You have tried to stop their idiocy for a year, shocked that their philistine way of thinking is unbreakable.  You have acquired the knowledge and skills needed to force the answers you seek from them.  The complaint you must file forces them to make a choice.  Answer for their actions legally, or keep their heads in the sand with the false sense of security that you are vacuous, with the brain function of a slug.  Consequences will always follow the choice.

 

When Your Cyber-Bullies Are Family

As our entire world becomes immersed in social media, the increase in stories of teenagers who take their life over cyber bullying is alarming.  As a teenager it was difficult enough to deal with my three to four very close friends and the 100 or so acquaintances I would say hi to in the hallways.  With Facebook, I see kids with 900 friends checking to see who “commented” or “liked” the twenty-minute old post about their choice of breakfast cereal, and it could make or break their day.

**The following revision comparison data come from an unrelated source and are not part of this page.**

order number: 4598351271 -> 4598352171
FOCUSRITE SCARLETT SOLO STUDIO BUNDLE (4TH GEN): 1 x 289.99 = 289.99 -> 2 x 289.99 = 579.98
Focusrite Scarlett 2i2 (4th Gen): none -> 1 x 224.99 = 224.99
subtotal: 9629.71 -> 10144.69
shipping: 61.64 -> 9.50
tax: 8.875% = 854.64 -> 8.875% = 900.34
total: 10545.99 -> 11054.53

It is so much easier to bully someone when you are looking at a screen with only your own words.  There is no face to face interaction, no back and forth dialog.  You do not see or hear the cue from the other person that tells your brain, “Hey, your being an ass, knock it off”.  School ground fights used to end with an adult stepping in telling everyone to break it up, the crowd dispersing and those involved dealing with the consequences almost immediately.  Now they have assemblies and pass out pamphlets about the damage cyber bullying can cause.  These are usually after some poor kid is tormented online, puts a gun in his mouth, and pulls the trigger.

My family not only allowed but encourage one person to make up whatever he wanted about me, my husband, and our 12-year-old son, and use the internet to spread it around.  So many things were copied, forwarded, and made up and sent or told to everyone they could find, I have no idea who thinks what and why.  The fact they flipped my life upside down with no thought, is telling on how easy it was to do from a computer.  Not sure it would have been that simple, if they had to look at my son’s face while it was happening.

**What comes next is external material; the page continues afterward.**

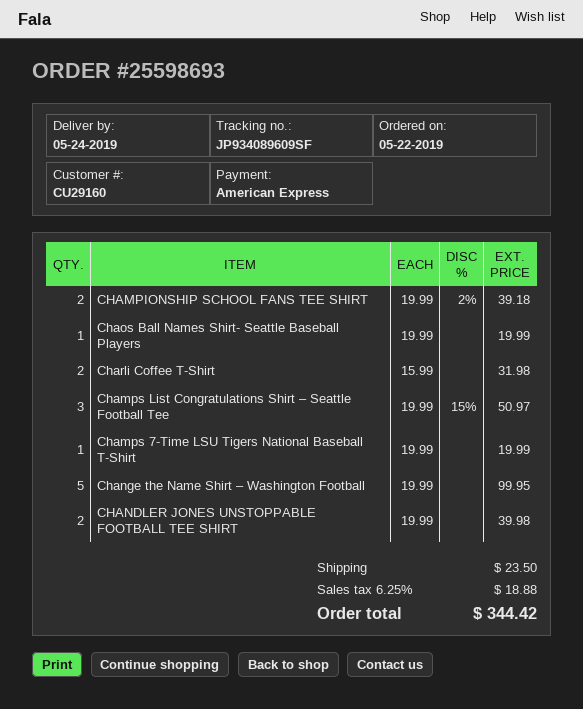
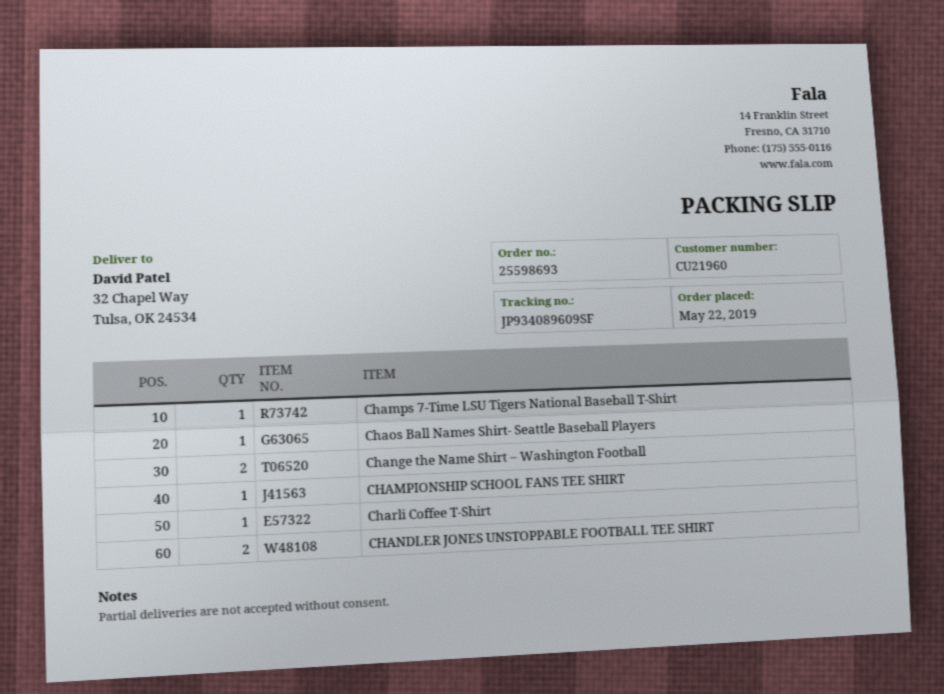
customer number: CU29160 -> CU21960
CHAMPIONSHIP SCHOOL FANS TEE SHIRT: 2 -> 1
Charli Coffee T-Shirt: 2 -> 1
Champs List Congratulations Shirt – Seattle Football Tee: 3 -> none
Change the Name Shirt – Washington Football: 5 -> 2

After almost a year, I know longer care what they say.  Their efforts telling me I need to move on, I ignore.  That being said, it is horrible to go through.  I cannot imagine dealing with something even close to that as a teenager.  But, I can understand how they get to the breaking point.  Hopefully, society will figure out a way to keep human interaction from completely being lost in cyberspace before we forget what it is like.

I have sent my own e-mails, posted on Facebook, and created Spun, to deal with my mess as it was happening. And although I enjoy seeing them, I need more than a “like” or a “comment” to process what has happened.  I require the old, face to face, school ground fight. Except a judge, not a teacher will be the one to break it up, allowing for everyone to deal with their own actions.  Just like back in the old days.